Noi, cittadini di Milano, dove potremmo andare a cercarci la nostra siepe di leopardiana memoria, la
siepe “che da tanta parte dell’ultimo orizzonte il guardo esclude”, facendoci sprofondare nell’infinito?
Incementati dalla metropoli, frodati dalla pioggia dei giorni ascorsi che nemmeno di un Monte stella o
di un Parco delle Cave ci lascia godere, non ci rimane che la musica di Ludovico Einaudi. Che da sola
vale quasi un verso del poeta di Recanati.
Al Teatro Smeraldo, la sera de 21 aprile, mentre i visitatori del Salone del Mobile si avviavano verso
Malpensa e Linate, saliva sul palcoscenico Ludovico Einaudi, pianista. Figlio dell’editore Giulio,
nipote di Luigi (primo Presidente della Repubblica eletto), Ludovico onora la fama dei suoi avi semplicemente in un altro ambito. Impegnato in una torunée internazionale, Einaudi è arrivato a Milano dopo Germani, Giappone e India. Sul palco dello Smeraldo interrompe il concerto solo una volta per dire grazie a tutti e per ricordare come ogni sua serata on stage sia diversa dall’altra, seguendo l’ispirazione più che una scaletta predefinita.
Il pubblico è concentrato e commosso, non lesina sugli applausi, si lascia rapire dalle note dei brani di Divenire e di Le onde.
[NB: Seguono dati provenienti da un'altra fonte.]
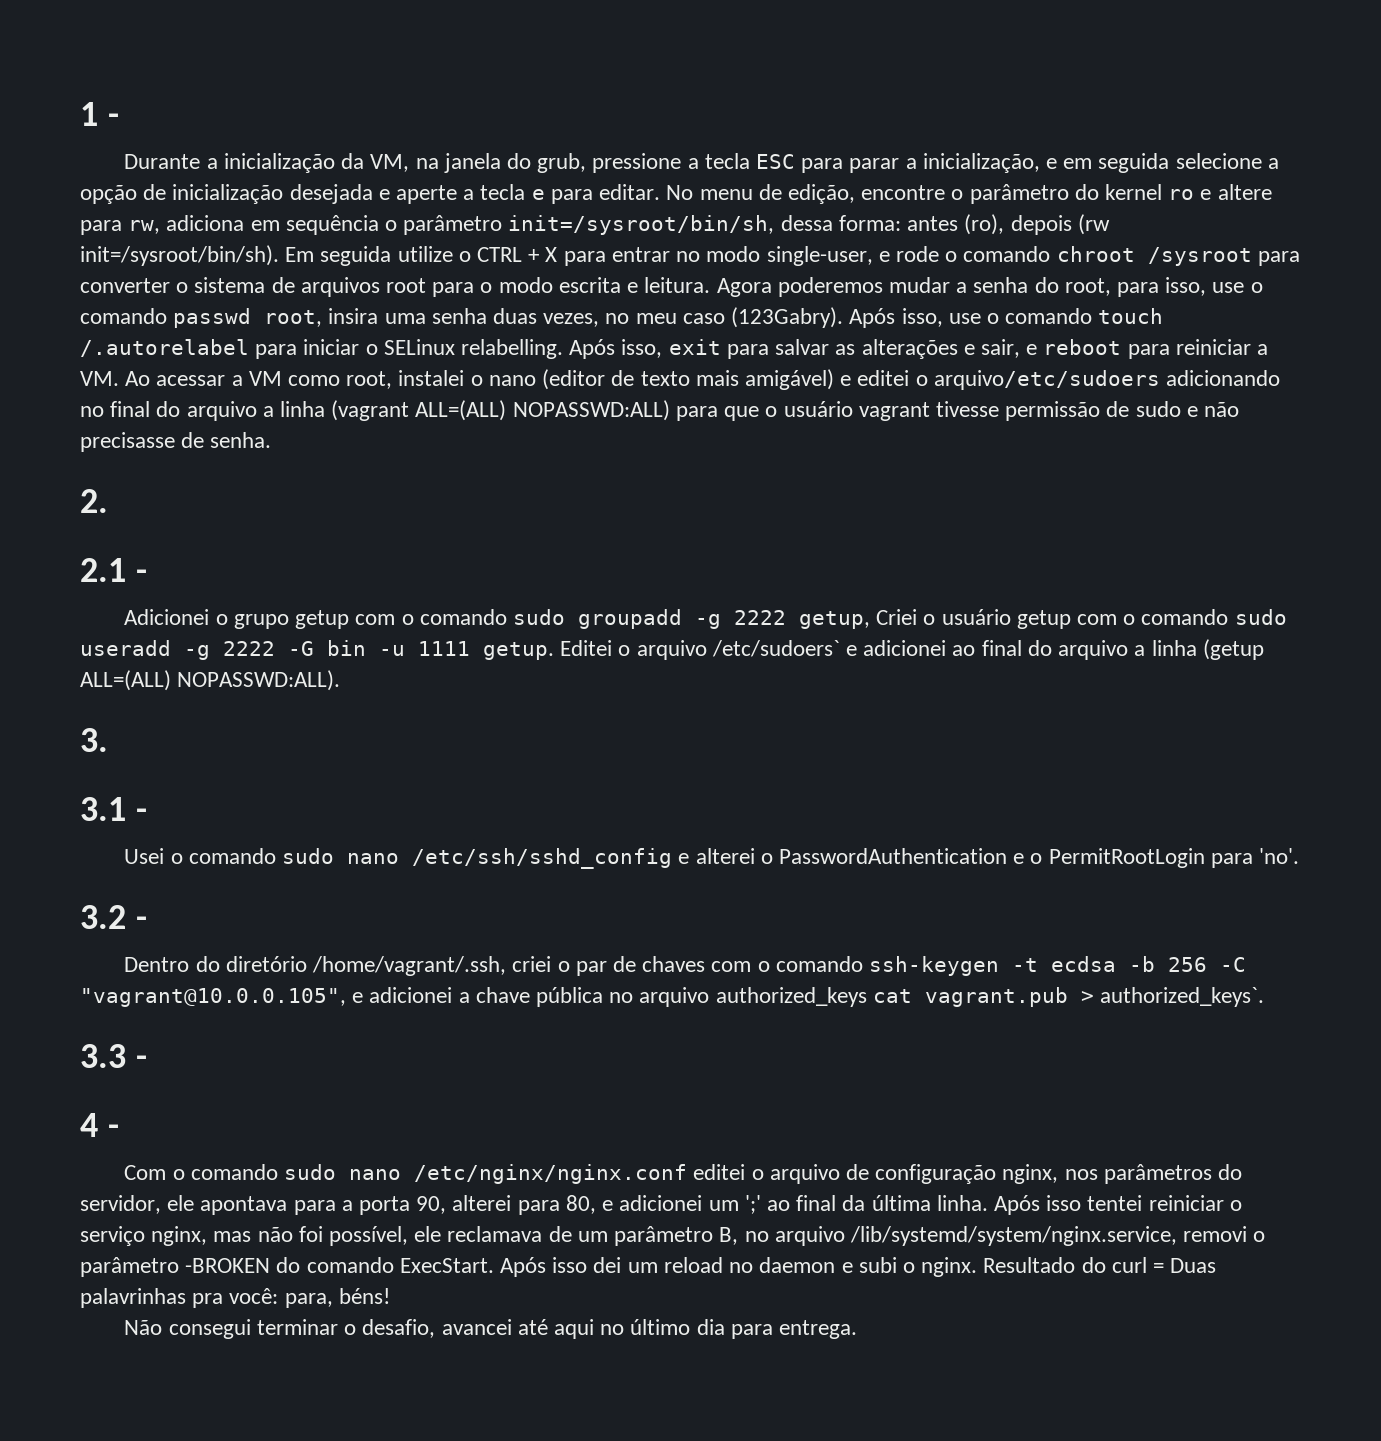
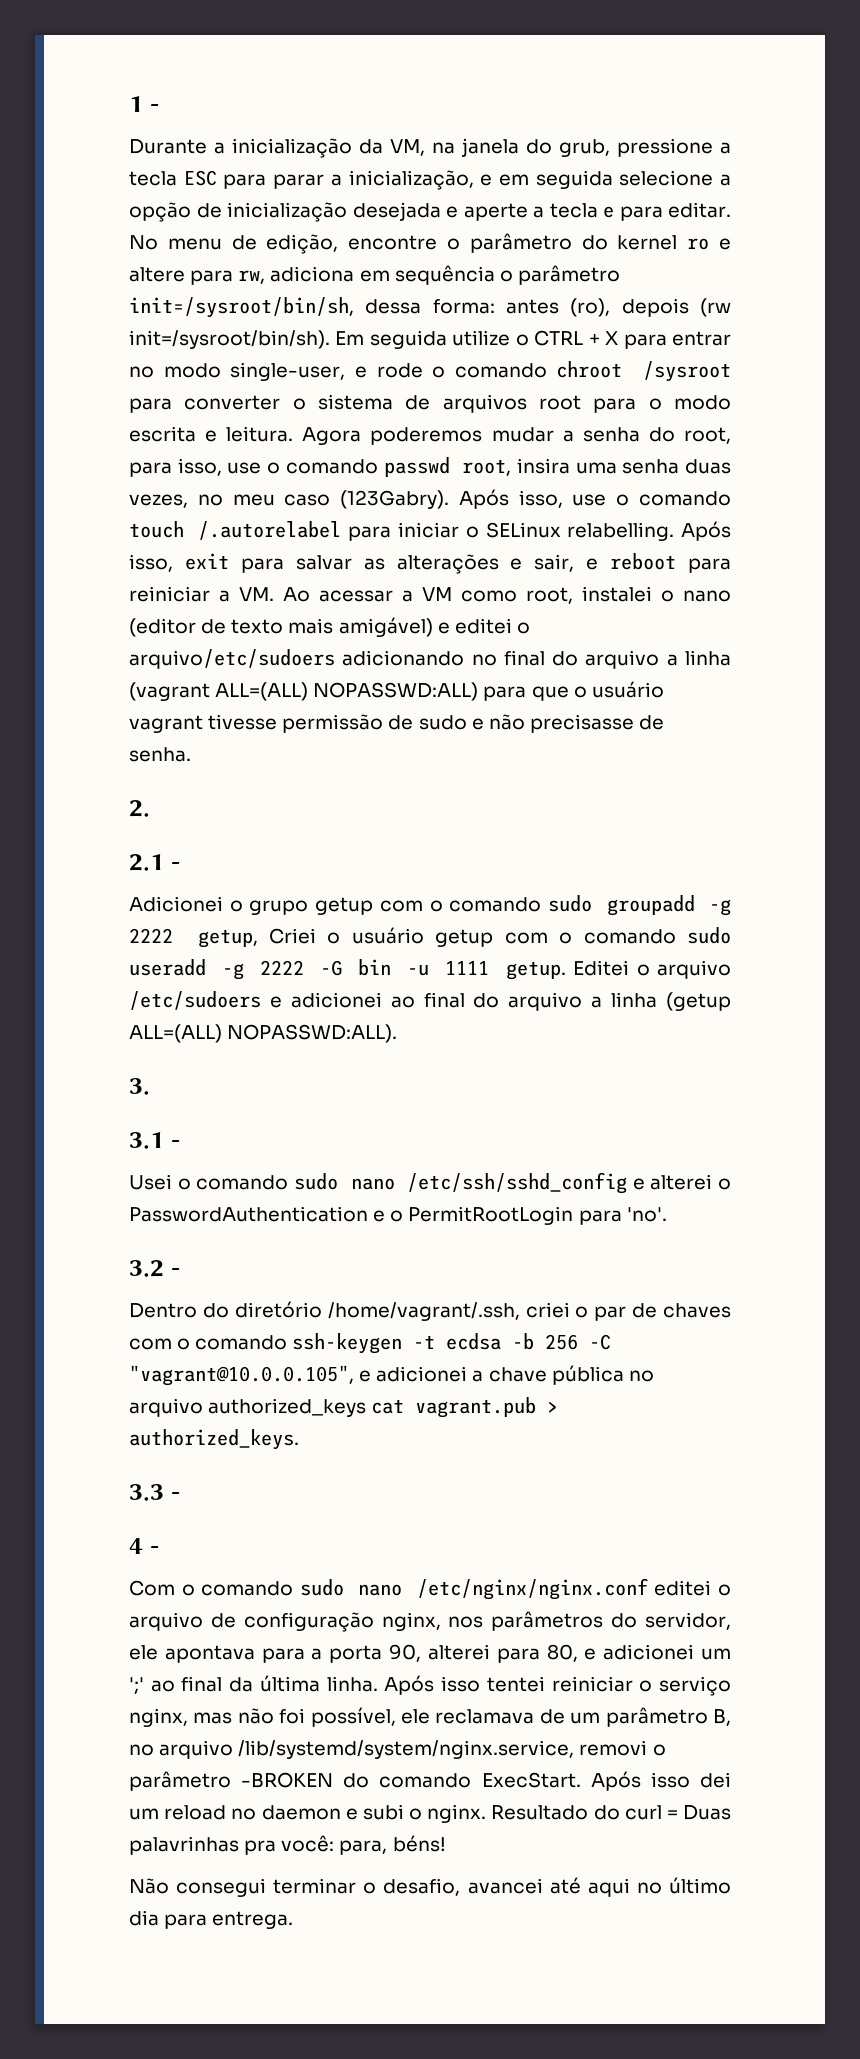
- Editei o arquivo /etc/sudoers` e adicionei ao final do arquivo a linha (getup ALL=(ALL) NOPASSWD:ALL).
+ Editei o arquivo /etc/sudoers e adicionei ao final do arquivo a linha (getup ALL=(ALL) NOPASSWD:ALL).
- Dentro do diretório /home/vagrant/.ssh, criei o par de chaves com o comando ssh-keygen -t ecdsa -b 256 -C "vagrant@10.0.0.105", e adicionei a chave pública no arquivo authorized_keys cat vagrant.pub > authorized_keys`.
+ Dentro do diretório /home/vagrant/.ssh, criei o par de chaves com o comando ssh-keygen -t ecdsa -b 256 -C "vagrant@10.0.0.105", e adicionei a chave pública no arquivo authorized_keys cat vagrant.pub > authorized_keys.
La musica di Einaudi lascia trasparire la sua esperienza come compositore di colonne sonore (Fuori dal mondo, Luce dei miei occhi, Aprile), perchè è una mucisa a suo modo narrativa, il racconto è quello che ciascuno di noi lascia affiorare. A venire a galla grazie al pianoforte di Einaudi è però anche una vena malinconica, colma di ricordi del tempo che fu, e di quelli che avremo in futro del nostro presente. Le note rincorse sulla tastiera da Ludovico Einaudi evocano i versi del buon Sbarbaro: Felicità, ti ho riconosciuta al fruscio con cui ti allontanavi. Chissà cosa pensa Einaudi del paragone, chissà dove sta la siepe davanti alla quale si accomoda per scrivere le sue note.